Records for the exercise

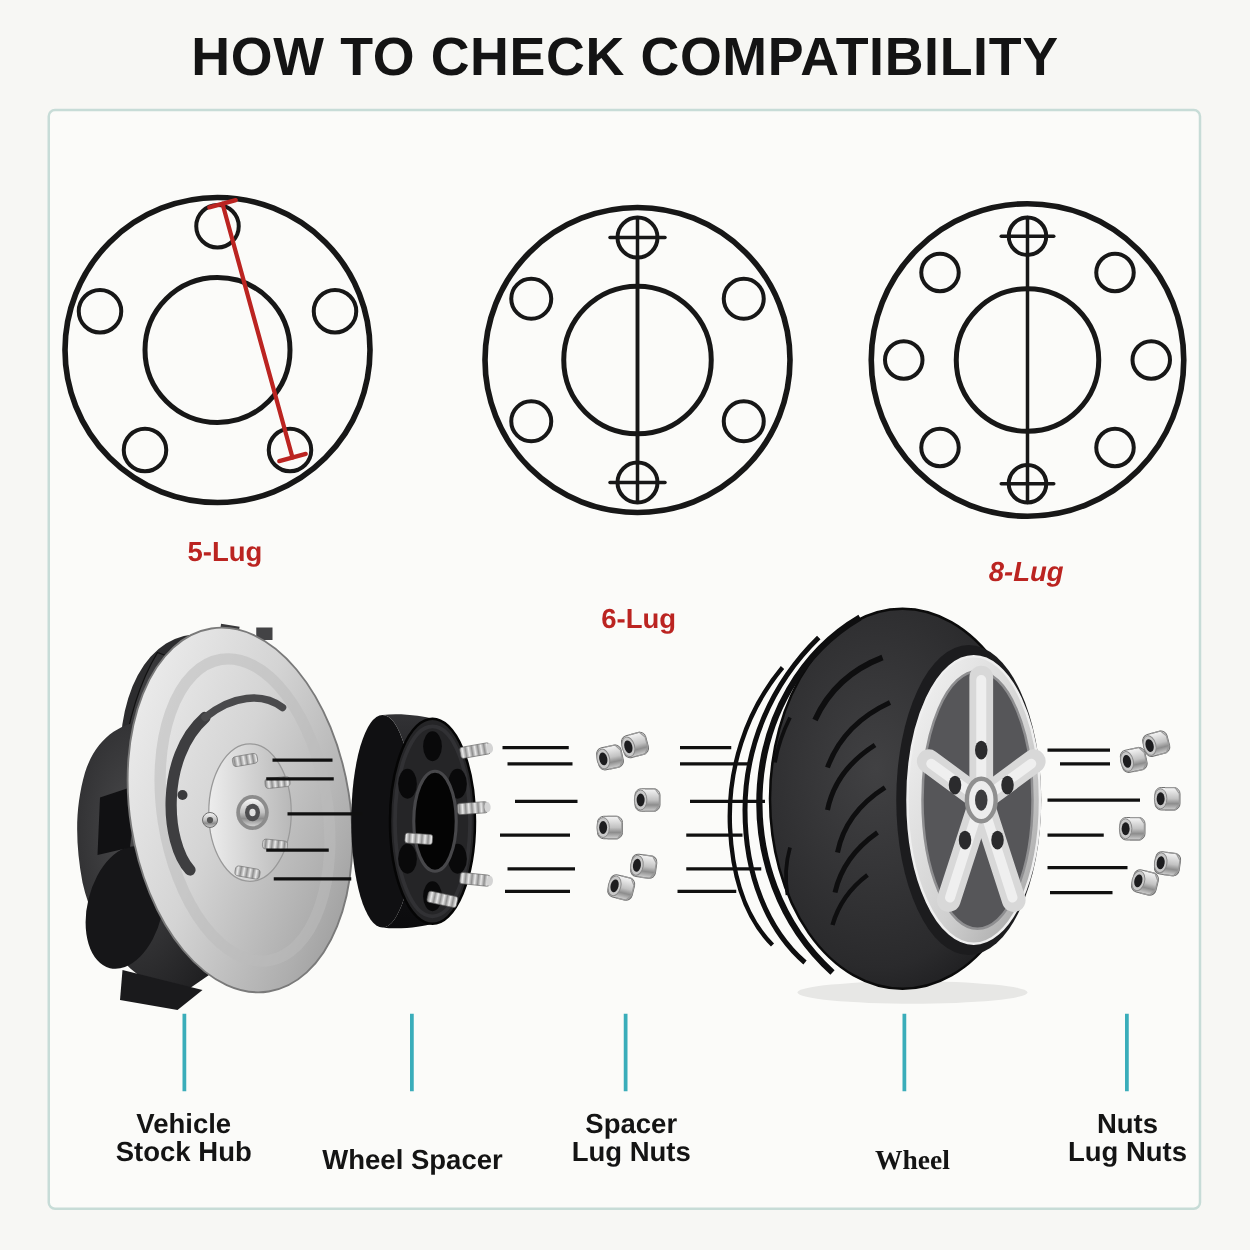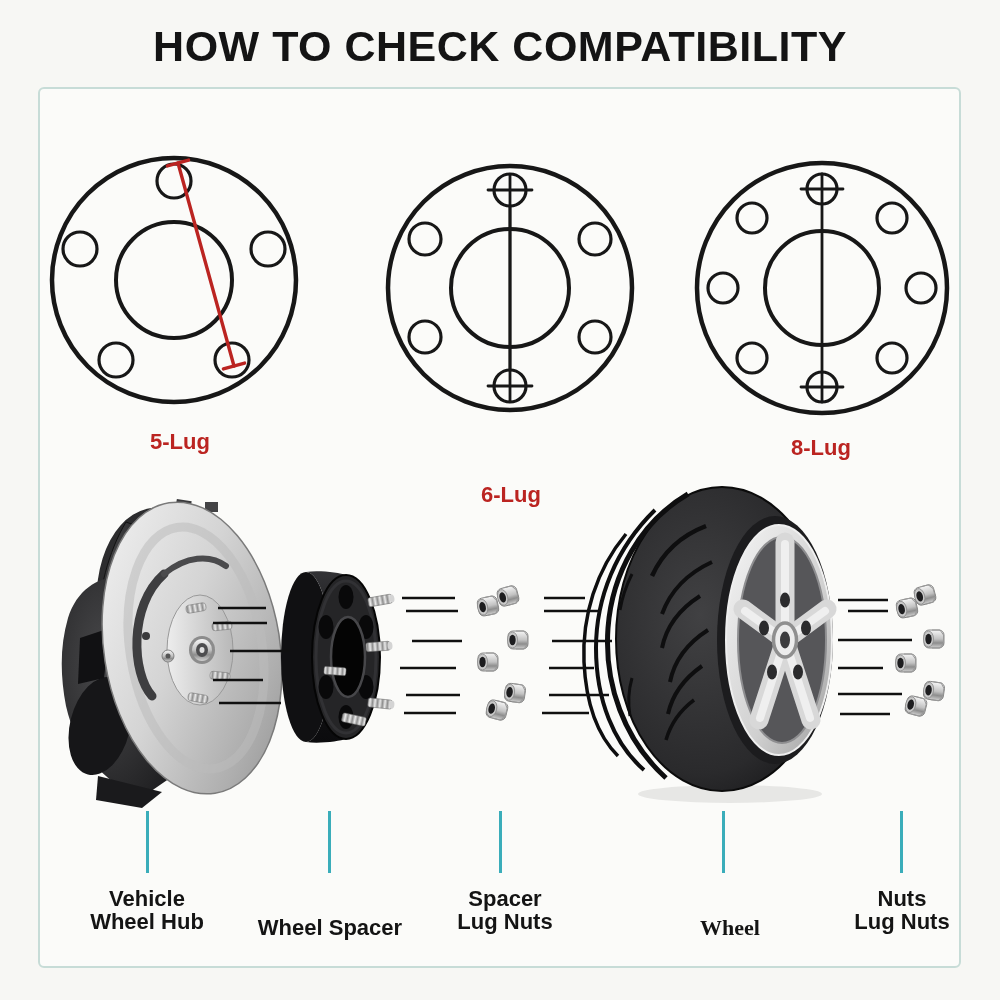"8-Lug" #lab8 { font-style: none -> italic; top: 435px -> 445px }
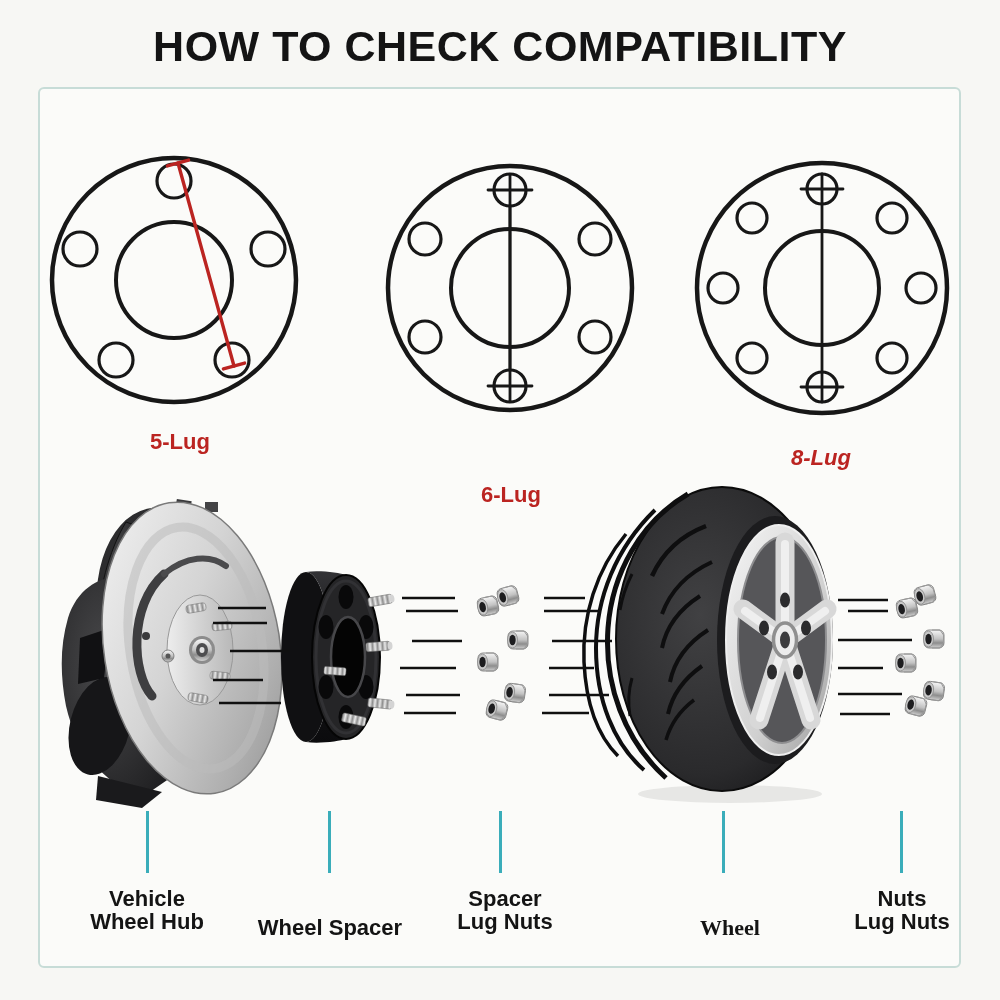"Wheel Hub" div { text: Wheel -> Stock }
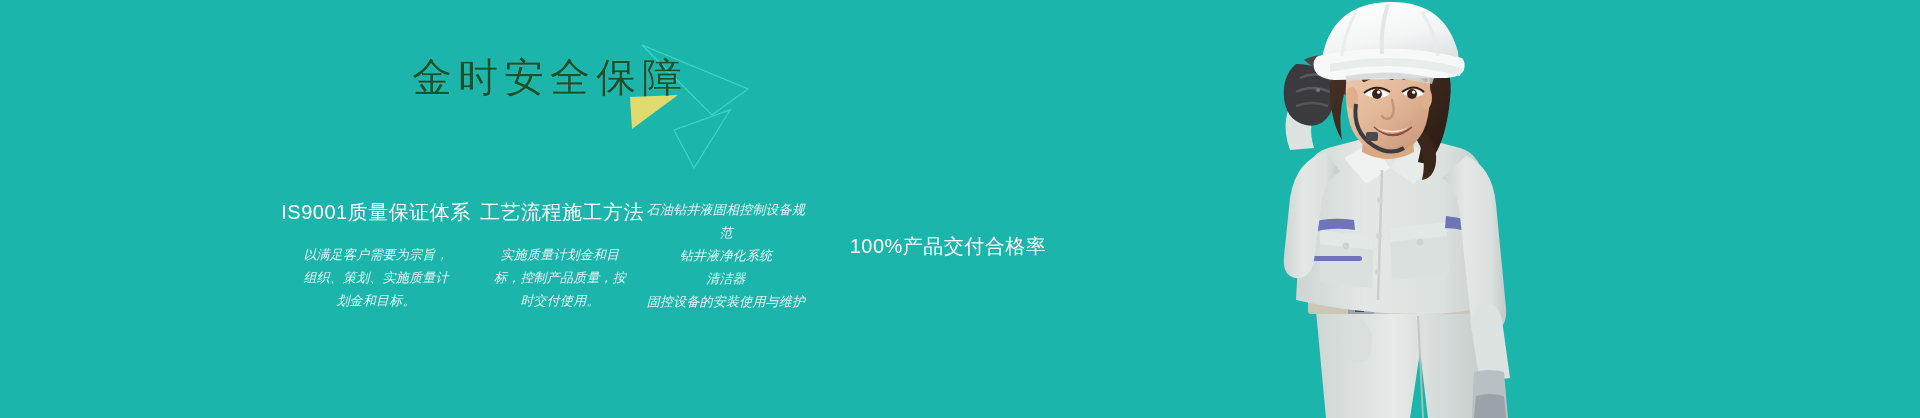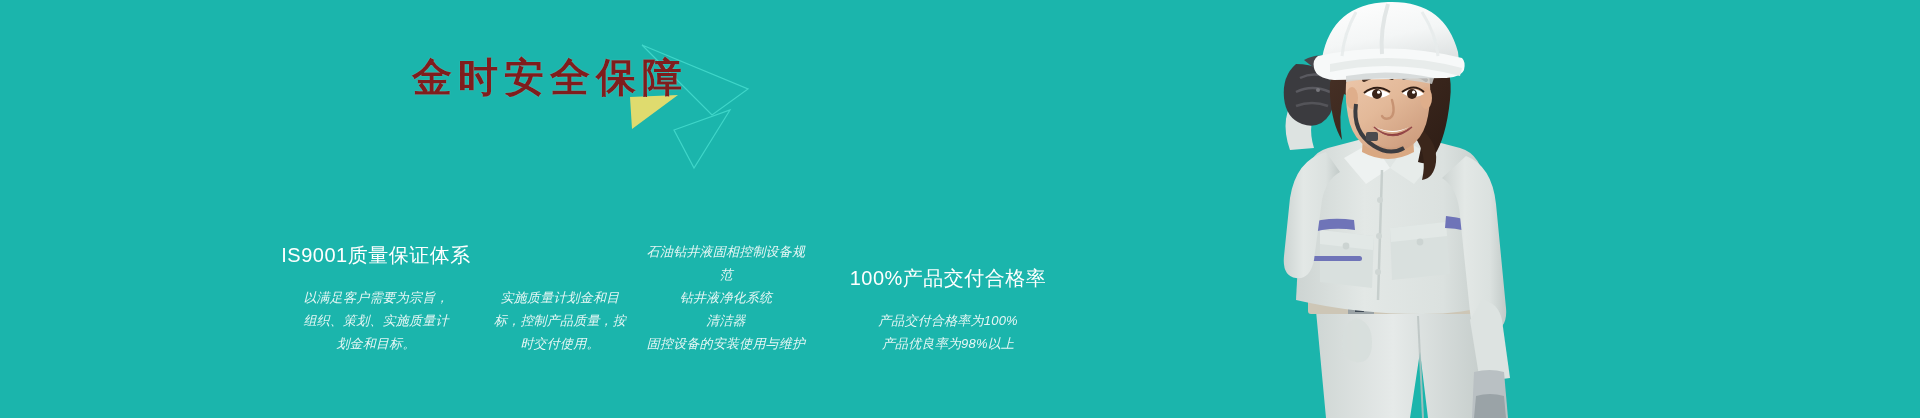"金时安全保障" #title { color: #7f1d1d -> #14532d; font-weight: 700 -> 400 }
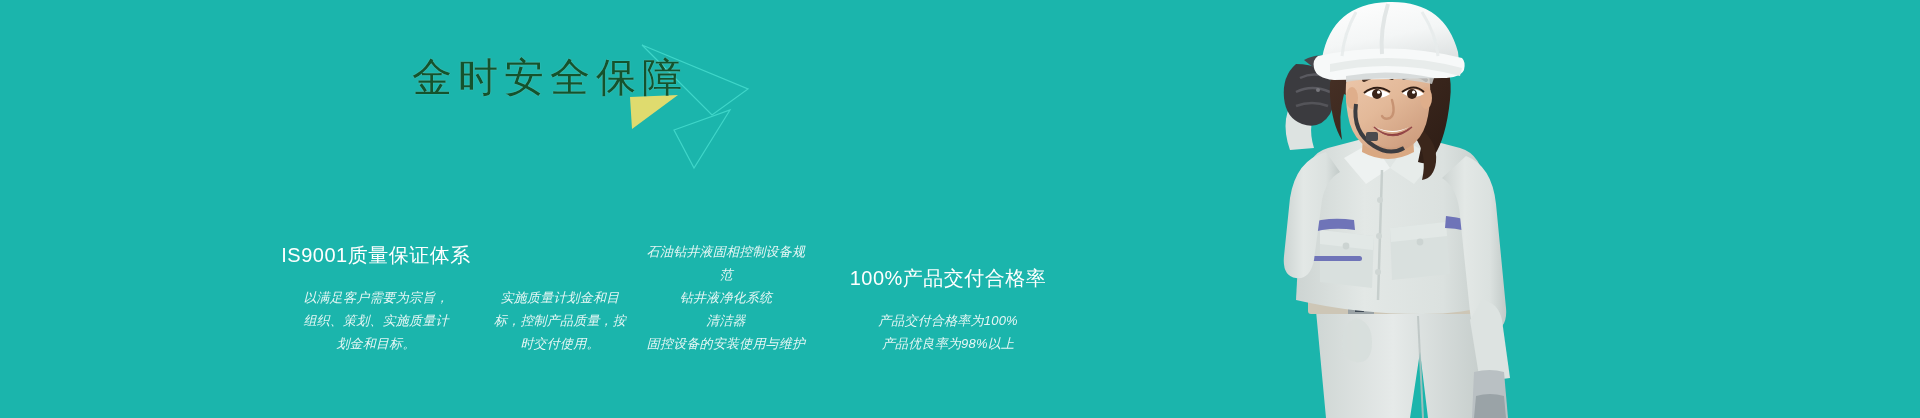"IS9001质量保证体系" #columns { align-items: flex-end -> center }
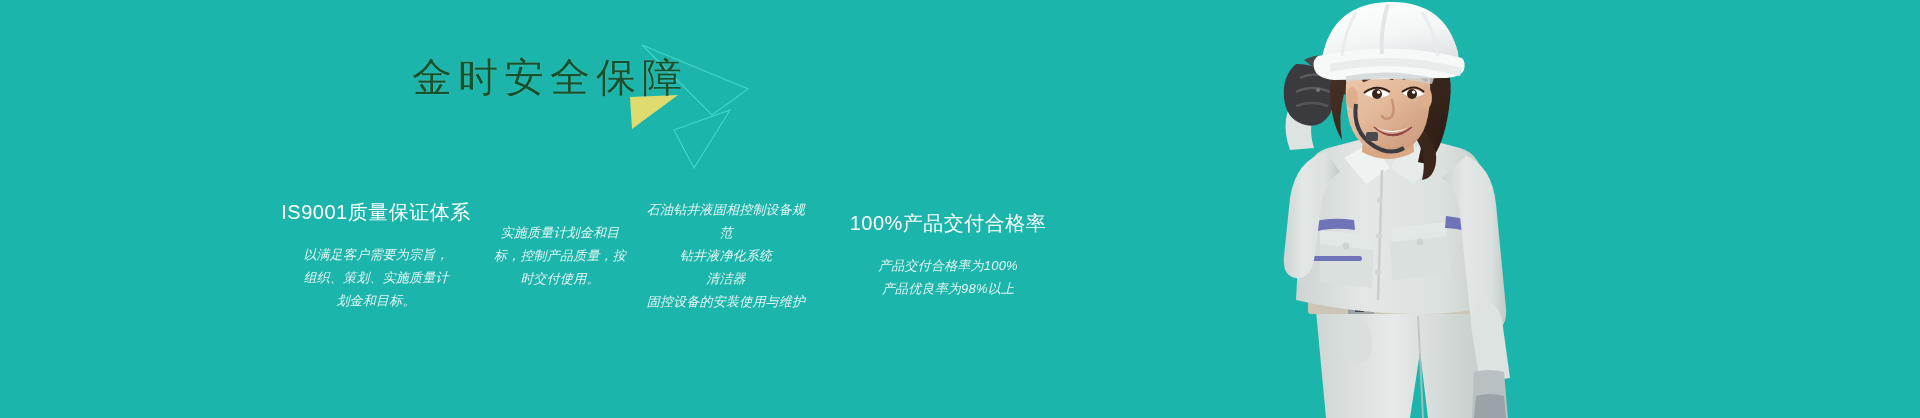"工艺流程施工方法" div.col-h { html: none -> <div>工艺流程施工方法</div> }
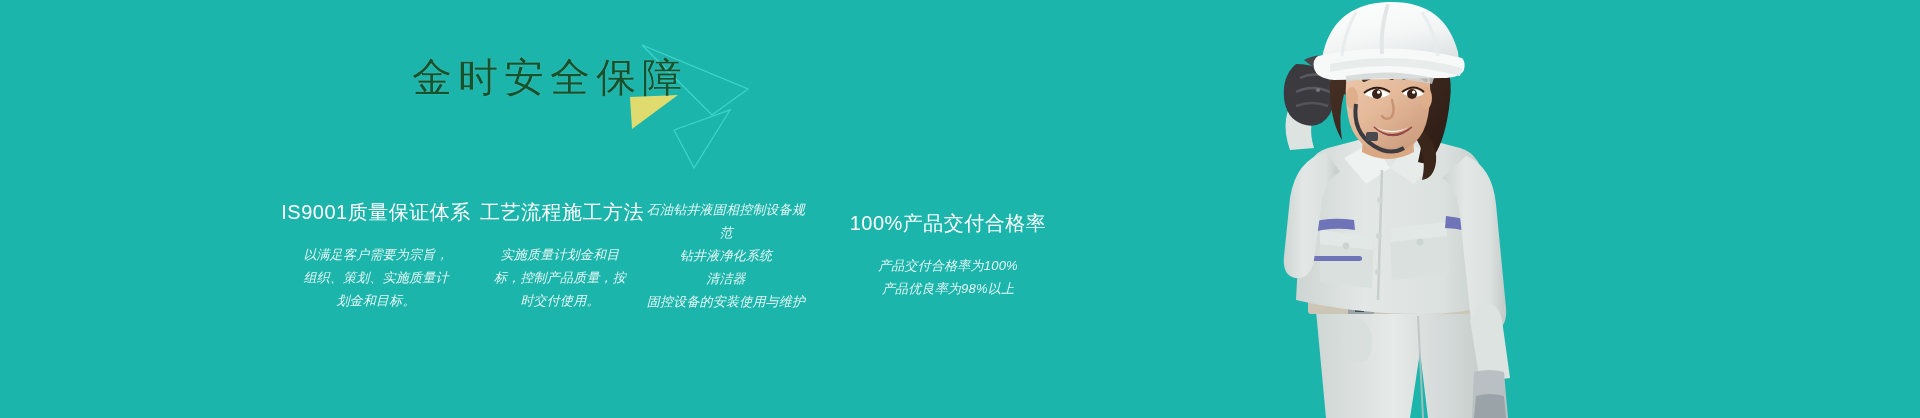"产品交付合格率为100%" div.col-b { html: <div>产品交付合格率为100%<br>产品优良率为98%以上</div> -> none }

Activity
Set down every entry above without alteration, but print no images.

Your solution
"8-Lug" #lab8 { font-style: none -> italic; top: 435px -> 445px }
"Wheel Hub" div { text: Wheel -> Stock }
"金时安全保障" #title { color: #7f1d1d -> #14532d; font-weight: 700 -> 400 }
"IS9001质量保证体系" #columns { align-items: flex-end -> center }
"工艺流程施工方法" div.col-h { html: none -> <div>工艺流程施工方法</div> }
"产品交付合格率为100%" div.col-b { html: <div>产品交付合格率为100%<br>产品优良率为98%以上</div> -> none }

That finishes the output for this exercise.